Small Axe · Season 1 · BBC One / Amazon Prime Video
Small Axe Season 1
Small Axe Season 1 is a MUST-WATCH, BollyMeter 9.1/10. 5 episodes on BBC One / Amazon Prime Video from 15 November 2020.
Updated
What BollyAI Thinks
Steve McQueen's Small Axe arrived on BBC One in late 2020 as one of the most ambitious British television events in years - five distinct films, each a self-contained world, united by the West Indian experience in London. The anthology holds 97% on Rotten Tomatoes across 467 reviews. Mangrove, the opening film, reconstructs the 1970 trial of the Mangrove Nine with the procedural rigour of a legal thriller and the fury of a civil rights document. Lovers Rock pivots entirely into euphoria - a single night at a blues dance, the camera drunk on movement and desire; Sight and Sound named it the best film of 2020. Red, White and Blue, Alex Wheatle, and Education complete the collection, each modulating tone while sustaining McQueen's core argument: that resistance is not just protest but community, music, and the insistence on being seen. The Peabody Award and John Boyega's Golden Globe for Best Supporting Actor mark the formal reception of a series that operates at a level most anthology television never reaches.
BollyAI hasn't watched this. BollyAI has read everyone who has.
The Room
Standout Episodes
The hours worth arguing about - premieres, finales, and the turning points. BollyAI reads the room episode by episode.
- E1Mangrove9.3
The first film reconstructs the 1970 prosecution of nine Black activists who fought back against police harassment of the Mangrove restaurant in Notting Hill. McQueen delivers a courtroom drama that burns with documented injustice and finds unexpected grace in collective refusal.
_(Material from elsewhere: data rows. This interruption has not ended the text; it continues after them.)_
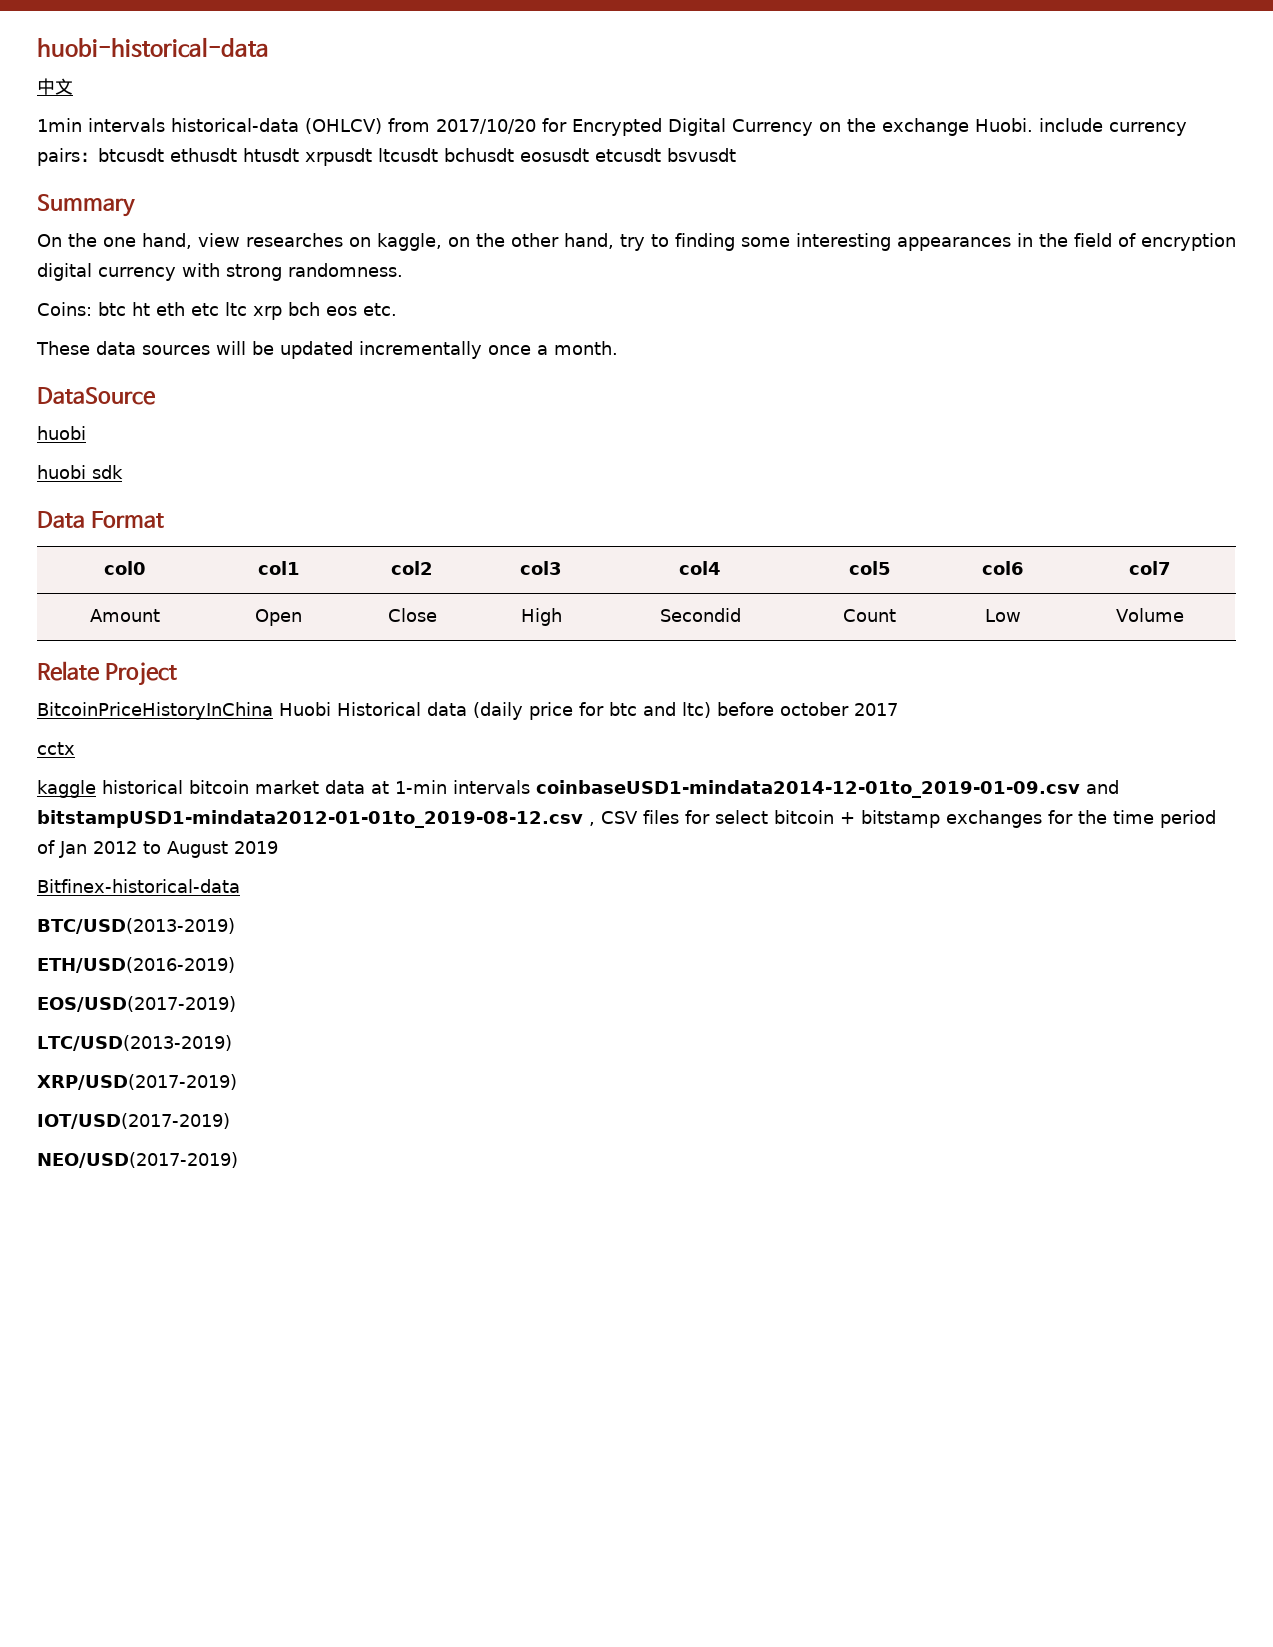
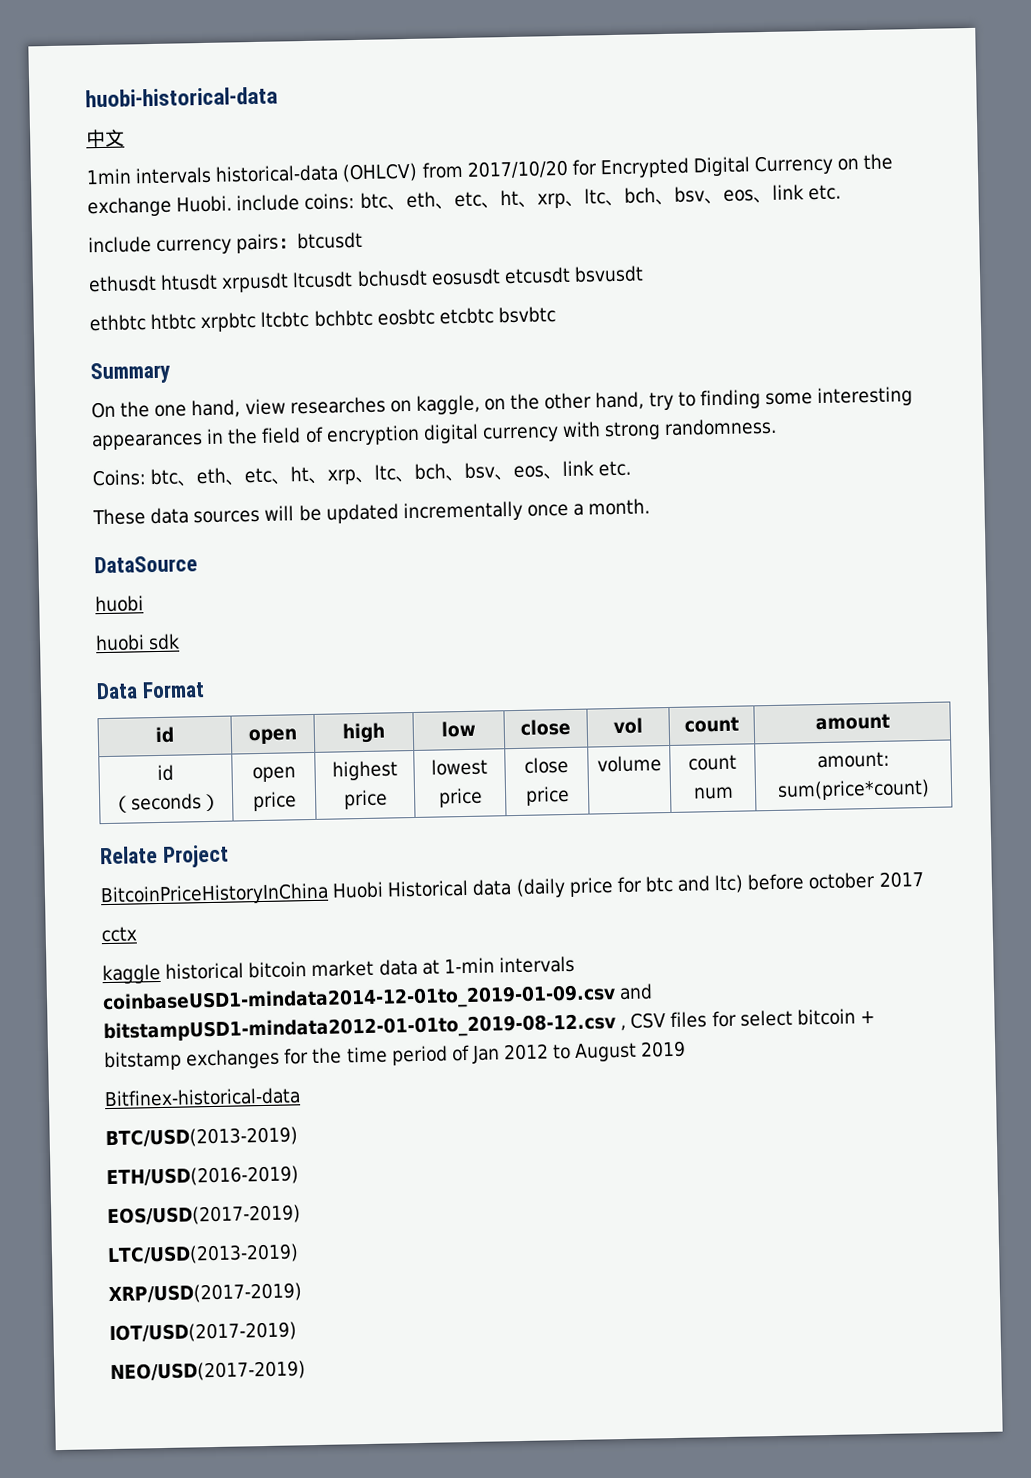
- 1min intervals historical-data (OHLCV) from 2017/10/20 for Encrypted Digital Currency on the exchange Huobi. include currency pairs：btcusdt ethusdt htusdt xrpusdt ltcusdt bchusdt eosusdt etcusdt bsvusdt
+ 1min intervals historical-data (OHLCV) from 2017/10/20 for Encrypted Digital Currency on the exchange Huobi. include coins: btc、eth、etc、ht、xrp、ltc、bch、bsv、eos、link etc.
+ include currency pairs：btcusdt
+ ethusdt htusdt xrpusdt ltcusdt bchusdt eosusdt etcusdt bsvusdt
+ ethbtc htbtc xrpbtc ltcbtc bchbtc eosbtc etcbtc bsvbtc
- Coins: btc ht eth etc ltc xrp bch eos etc.
+ Coins: btc、eth、etc、ht、xrp、ltc、bch、bsv、eos、link etc.
- col0 | col1 | col2 | col3 | col4 | col5 | col6 | col7
- Amount | Open | Close | High | Secondid | Count | Low | Volume
+ id | open | high | low | close | vol | count | amount
+ id（seconds） | open price | highest price | lowest price | close price | volume | count num | amount: sum(price*count)

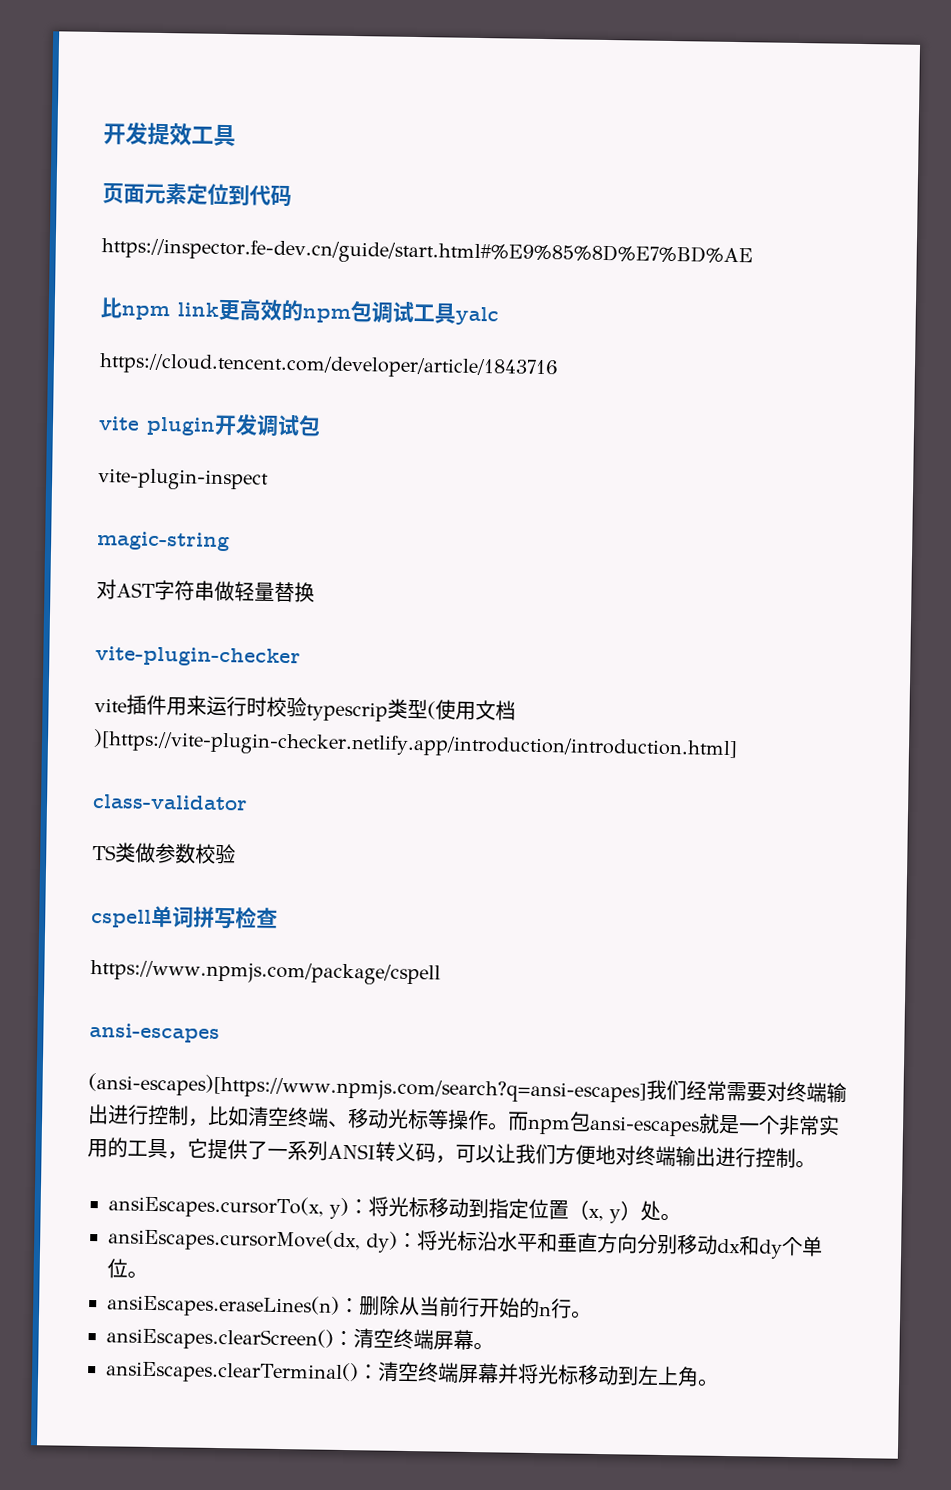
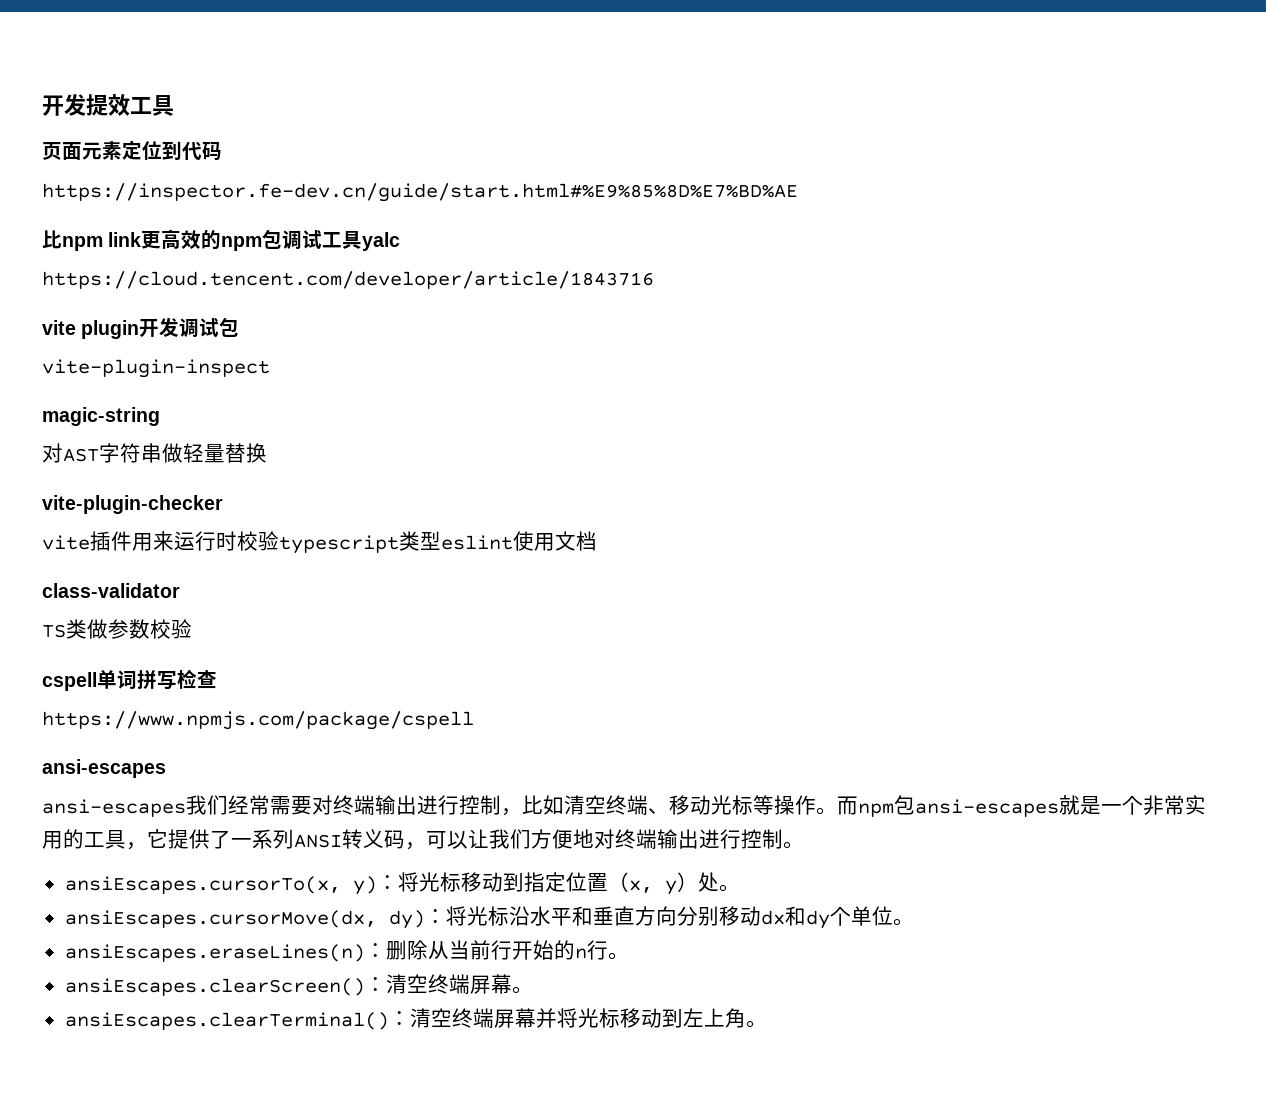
- vite插件用来运行时校验typescrip类型(使用文档)[https://vite-plugin-checker.netlify.app/introduction/introduction.html]
+ vite插件用来运行时校验typescript类型eslint使用文档
- (ansi-escapes)[https://www.npmjs.com/search?q=ansi-escapes]我们经常需要对终端输出进行控制，比如清空终端、移动光标等操作。
+ ansi-escapes我们经常需要对终端输出进行控制，比如清空终端、移动光标等操作。

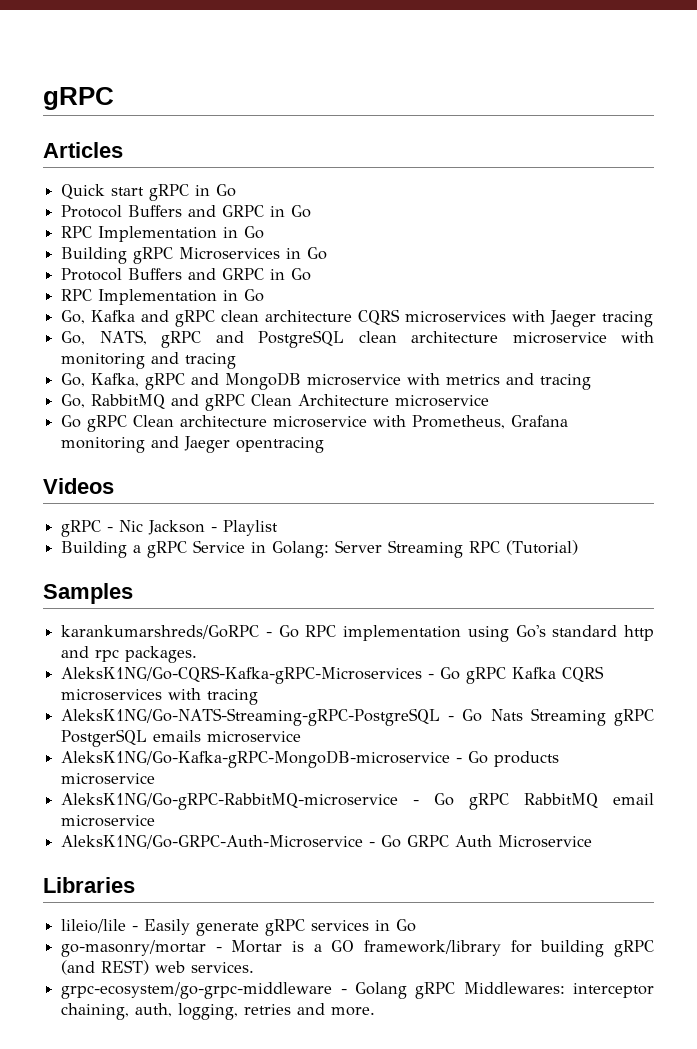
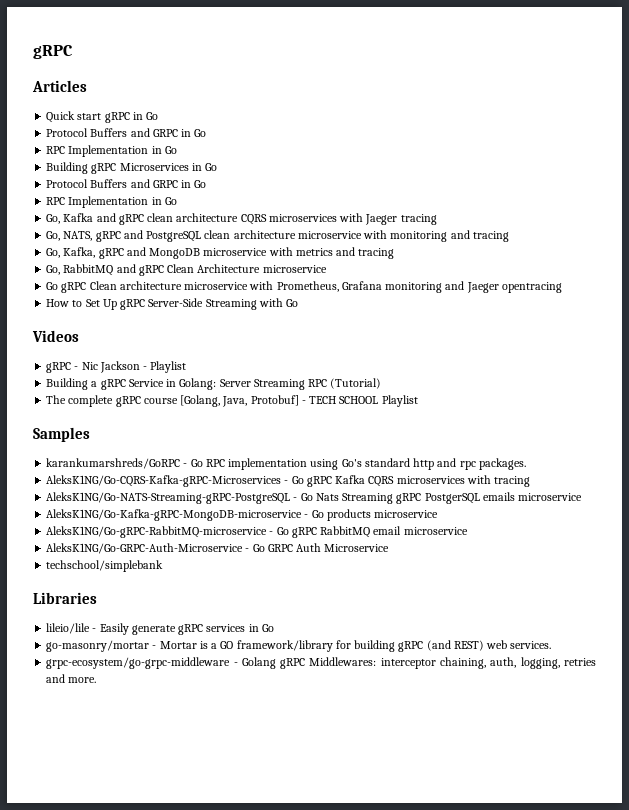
+ How to Set Up gRPC Server-Side Streaming with Go
+ The complete gRPC course [Golang, Java, Protobuf] - TECH SCHOOL Playlist
+ techschool/simplebank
The moment: The defendants speak for themselves in court, turning the trial into a public statement that cannot be ignored or dismissed.
- E2Lovers Rock9.4
A single night at a blues dance in 1980 - Michaela Coel, Amarah-Jae St. Aubyn, and an ensemble of bodies move together in a film that is less a narrative than a sustained act of joy. Sight and Sound named it the best film of the year.
The moment: The crowd holds a single chord from Janet Kay's Silly Games and refuses to let it die - a moment that is both documentary and transcendence.